Why monitor flavour using a taster panel?

 

Tasting panels for food formulation research 🔬

When creating a new product recipe and trying to optimise fermentation processes, it is hard to know how different fermenter parameters and ingredients affect the final product flavour. While the internal team can provide their own views, it’s hard to infer what exactly needs to change based on abstract feedback.

The usual method in this situation is to engage a professional tasting panel. The panel produces statistically unbiased and controlled output, indicating on a quantitative scale how different recipes change on set flavour parameters.

A panel can calibrate their outputs against an existing product, e.g. in vegan meat they can benchmark the product against real meat on the market, indicating flavour characteristics to improve.

Engaging a panel early can save significant time costs, which are incurred trying to improve and scale the fermentation and production process without having quality metrics.
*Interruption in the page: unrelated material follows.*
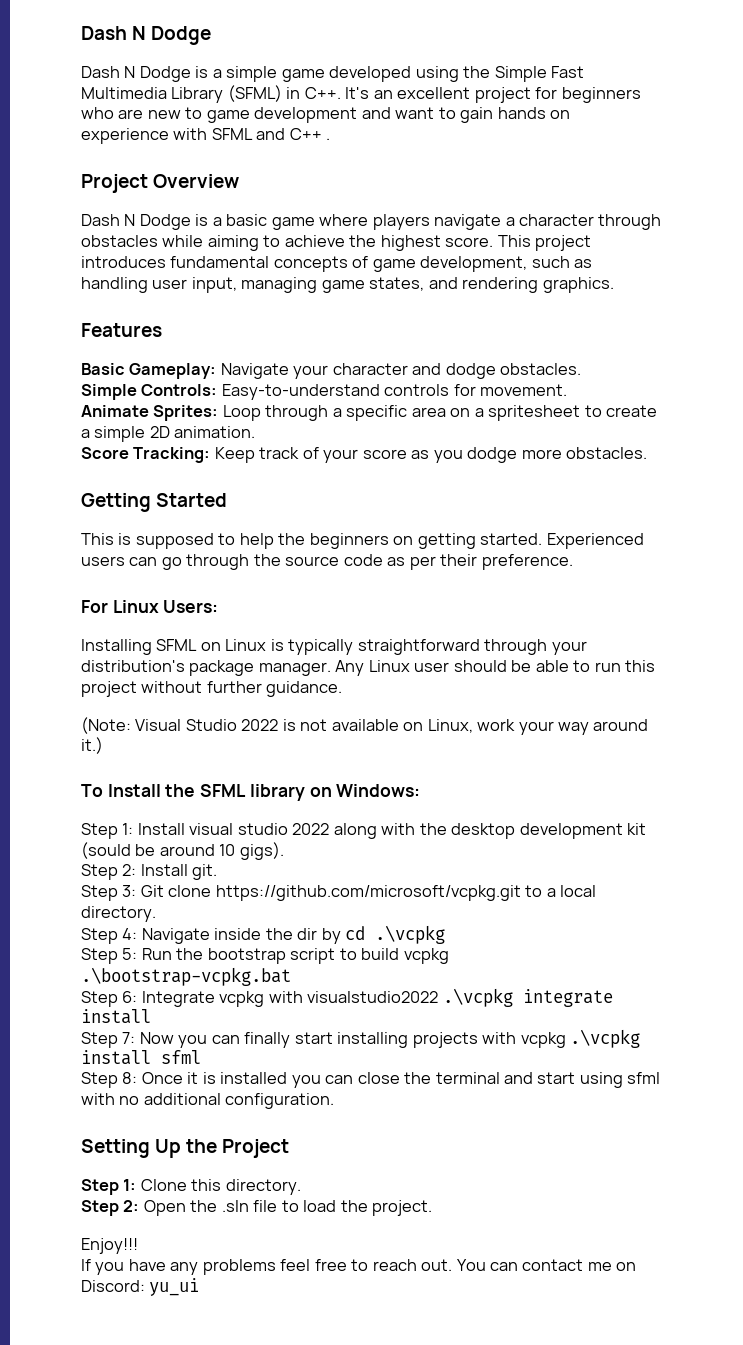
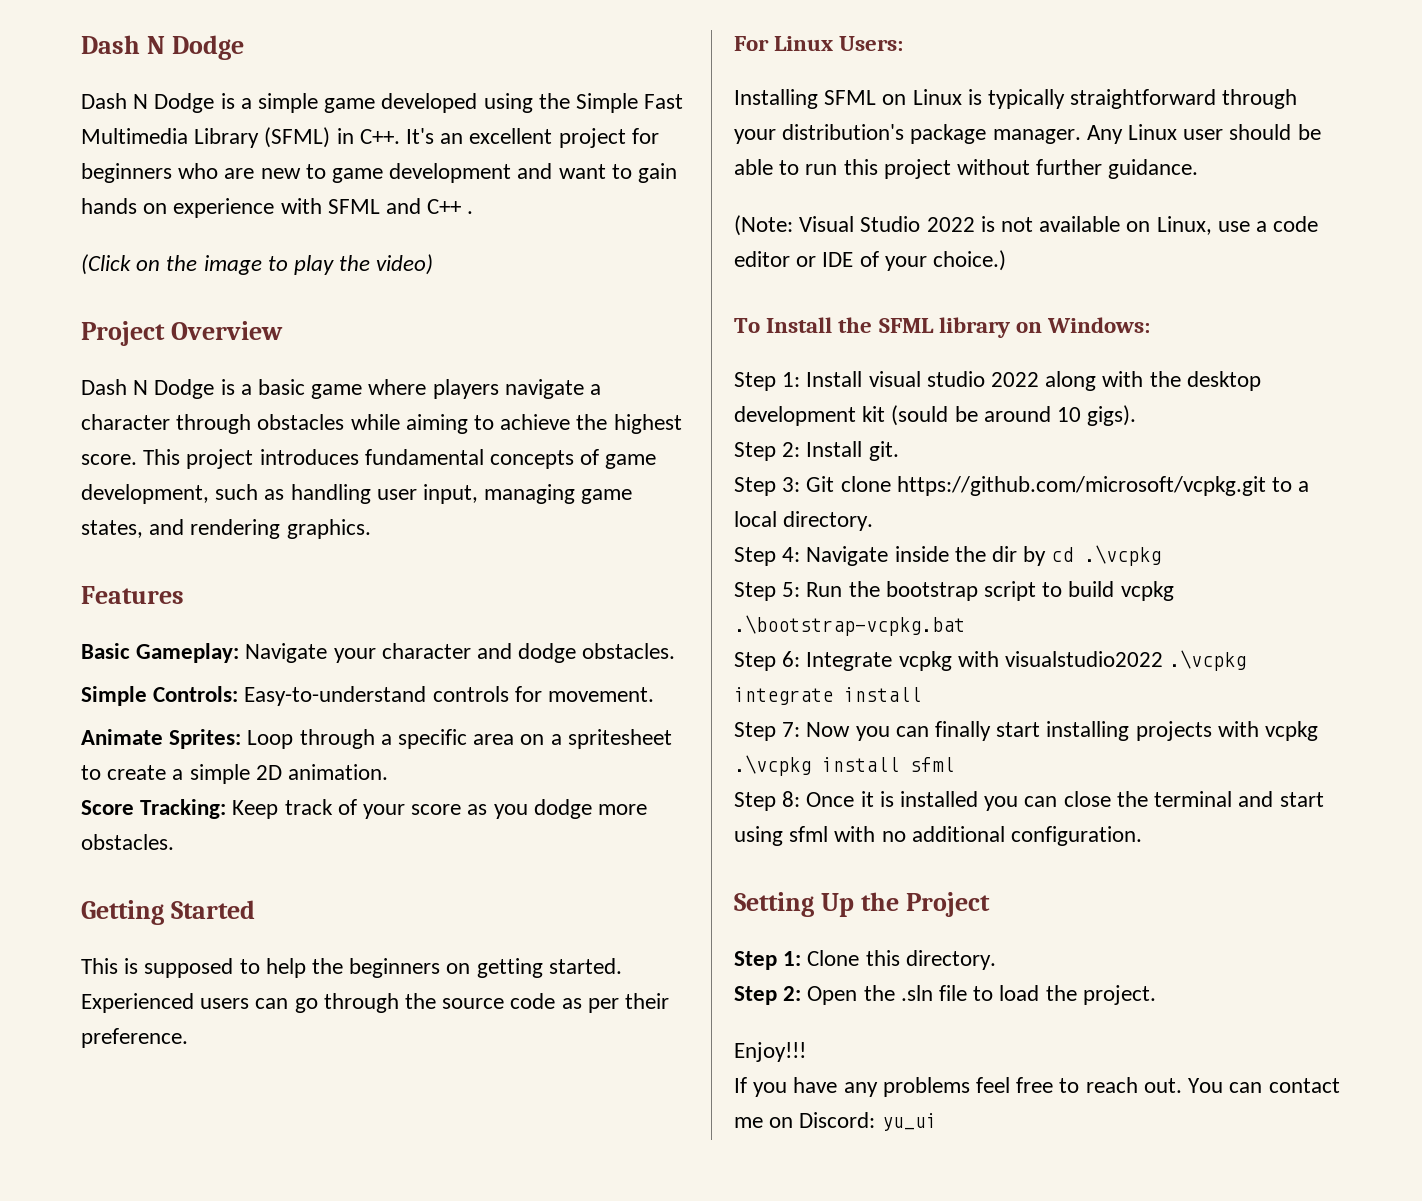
+ (Click on the image to play the video)
- (Note: Visual Studio 2022 is not available on Linux, work your way around it.)
+ (Note: Visual Studio 2022 is not available on Linux, use a code editor or IDE of your choice.)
Tasting panels for routine quality control 🏄

Once the product recipe is set, it is crucial to screen ingredients and the final product for consistency. A customer of a typical mass market food product expects the flavour of foods they buy to stay the same day on day, month on month and year on year. This is one of the reasons why large brands spend significant resource in each year updating their coffee and whiskey blends to keep in line with changing ingredient qualities.

It is standard to use tasting panels to screen incoming ingredients and finished product to catch out defects and also confirm that what is getting shipped is on spec with a flavour “standard”.

The data we have seen shows up to 20% second purchase sales decline for products where quality was not stabilized and changed from one batch to another. The lasting impact is likely much larger with customers shifting to alternative products for good.